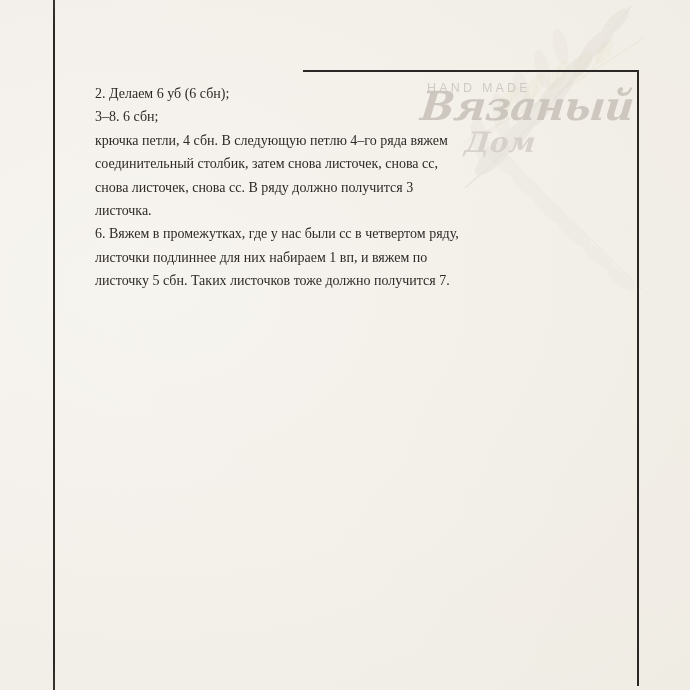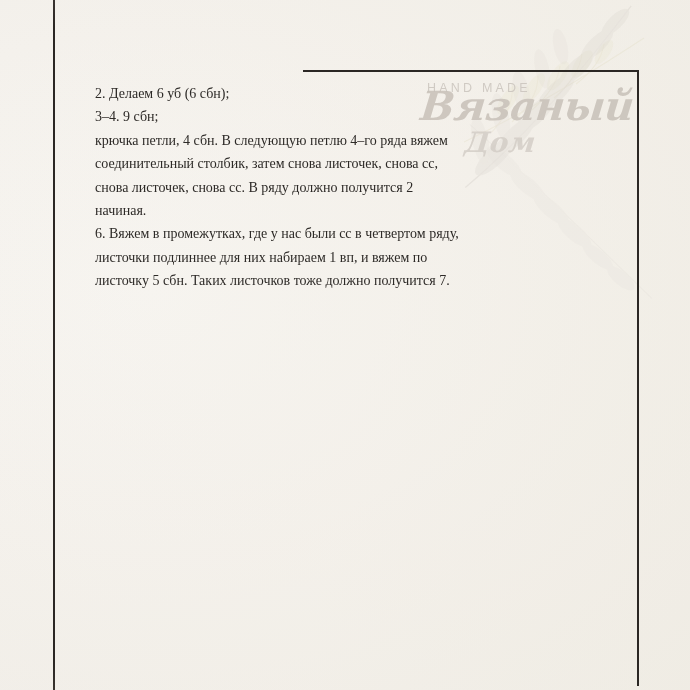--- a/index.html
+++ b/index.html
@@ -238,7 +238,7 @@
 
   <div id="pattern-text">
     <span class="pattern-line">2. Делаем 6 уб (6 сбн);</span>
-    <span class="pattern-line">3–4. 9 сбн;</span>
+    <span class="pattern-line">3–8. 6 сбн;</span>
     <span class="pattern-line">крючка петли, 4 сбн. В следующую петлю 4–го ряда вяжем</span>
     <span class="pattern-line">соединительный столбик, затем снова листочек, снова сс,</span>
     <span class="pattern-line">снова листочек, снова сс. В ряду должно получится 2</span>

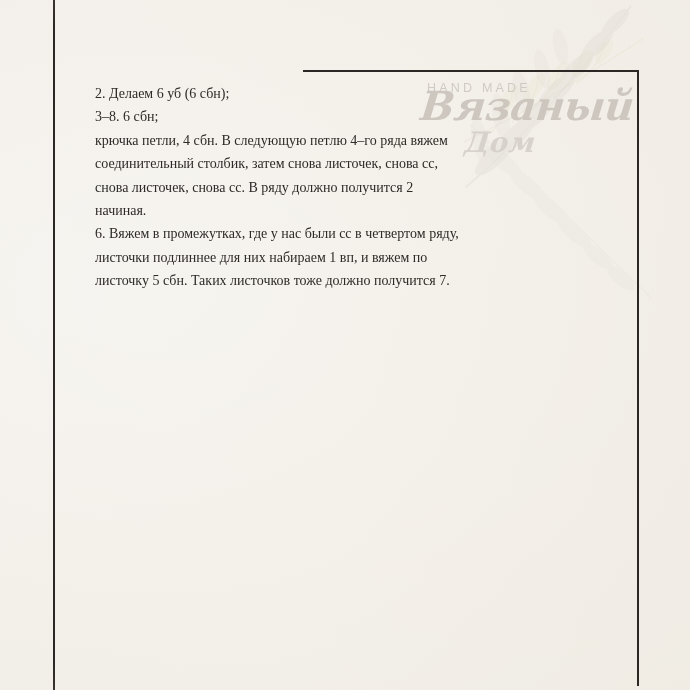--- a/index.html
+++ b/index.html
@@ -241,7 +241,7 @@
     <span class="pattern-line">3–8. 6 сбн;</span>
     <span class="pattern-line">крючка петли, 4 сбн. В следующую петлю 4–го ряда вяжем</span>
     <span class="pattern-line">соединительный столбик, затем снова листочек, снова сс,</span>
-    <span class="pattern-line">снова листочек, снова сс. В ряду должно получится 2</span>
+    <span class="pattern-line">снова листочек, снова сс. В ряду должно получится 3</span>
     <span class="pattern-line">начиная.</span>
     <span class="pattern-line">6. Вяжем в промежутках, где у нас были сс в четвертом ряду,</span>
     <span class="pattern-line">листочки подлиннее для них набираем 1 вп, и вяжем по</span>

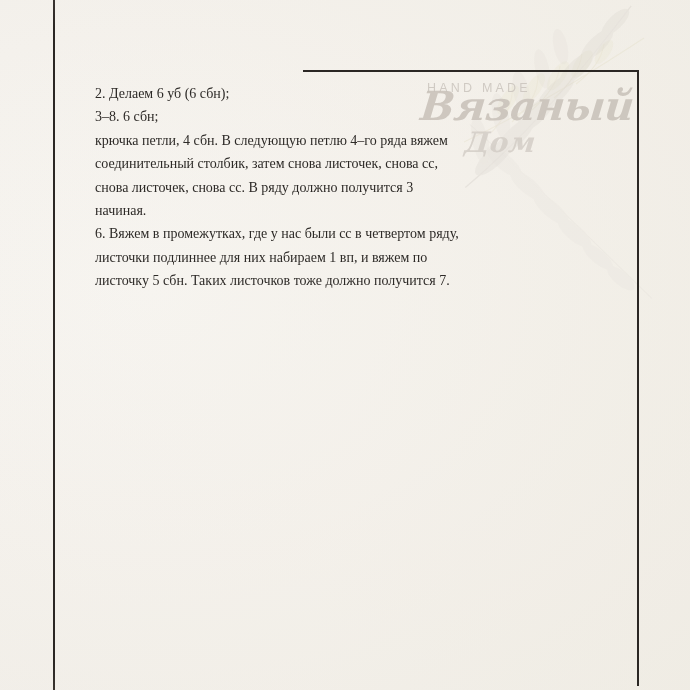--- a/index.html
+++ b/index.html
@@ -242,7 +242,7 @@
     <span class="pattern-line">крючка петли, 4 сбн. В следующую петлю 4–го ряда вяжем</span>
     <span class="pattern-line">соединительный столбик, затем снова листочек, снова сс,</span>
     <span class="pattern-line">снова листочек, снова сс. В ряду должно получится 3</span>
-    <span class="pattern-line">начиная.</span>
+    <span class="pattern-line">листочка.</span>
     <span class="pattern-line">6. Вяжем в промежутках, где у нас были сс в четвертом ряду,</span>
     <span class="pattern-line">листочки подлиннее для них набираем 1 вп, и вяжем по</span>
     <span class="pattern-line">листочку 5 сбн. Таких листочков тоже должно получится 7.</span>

····················

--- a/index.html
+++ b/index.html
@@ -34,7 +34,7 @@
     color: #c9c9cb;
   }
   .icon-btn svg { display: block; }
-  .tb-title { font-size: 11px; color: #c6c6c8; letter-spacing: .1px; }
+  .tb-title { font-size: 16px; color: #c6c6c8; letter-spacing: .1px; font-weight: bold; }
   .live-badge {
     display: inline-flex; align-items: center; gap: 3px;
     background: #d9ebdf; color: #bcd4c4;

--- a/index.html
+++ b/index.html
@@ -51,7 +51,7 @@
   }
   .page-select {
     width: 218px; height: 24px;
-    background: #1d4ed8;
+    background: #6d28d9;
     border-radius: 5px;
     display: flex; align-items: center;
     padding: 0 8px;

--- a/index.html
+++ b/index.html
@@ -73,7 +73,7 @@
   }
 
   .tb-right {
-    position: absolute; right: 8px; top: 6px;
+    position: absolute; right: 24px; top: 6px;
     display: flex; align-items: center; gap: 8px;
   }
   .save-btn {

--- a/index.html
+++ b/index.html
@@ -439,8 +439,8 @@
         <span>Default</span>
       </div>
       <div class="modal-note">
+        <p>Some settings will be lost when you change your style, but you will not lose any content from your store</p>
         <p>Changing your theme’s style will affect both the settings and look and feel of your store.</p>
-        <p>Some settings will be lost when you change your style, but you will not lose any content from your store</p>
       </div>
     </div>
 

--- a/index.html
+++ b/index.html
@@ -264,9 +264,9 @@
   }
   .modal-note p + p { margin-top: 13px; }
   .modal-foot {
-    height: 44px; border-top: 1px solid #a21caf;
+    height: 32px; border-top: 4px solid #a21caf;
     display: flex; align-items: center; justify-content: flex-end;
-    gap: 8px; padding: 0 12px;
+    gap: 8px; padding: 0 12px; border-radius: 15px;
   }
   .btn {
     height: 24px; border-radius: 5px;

····················

#### [Exercise instructions]
Across the entries above, tally every line that includes the string "flex", then state only the count.

#### [Answer space]
4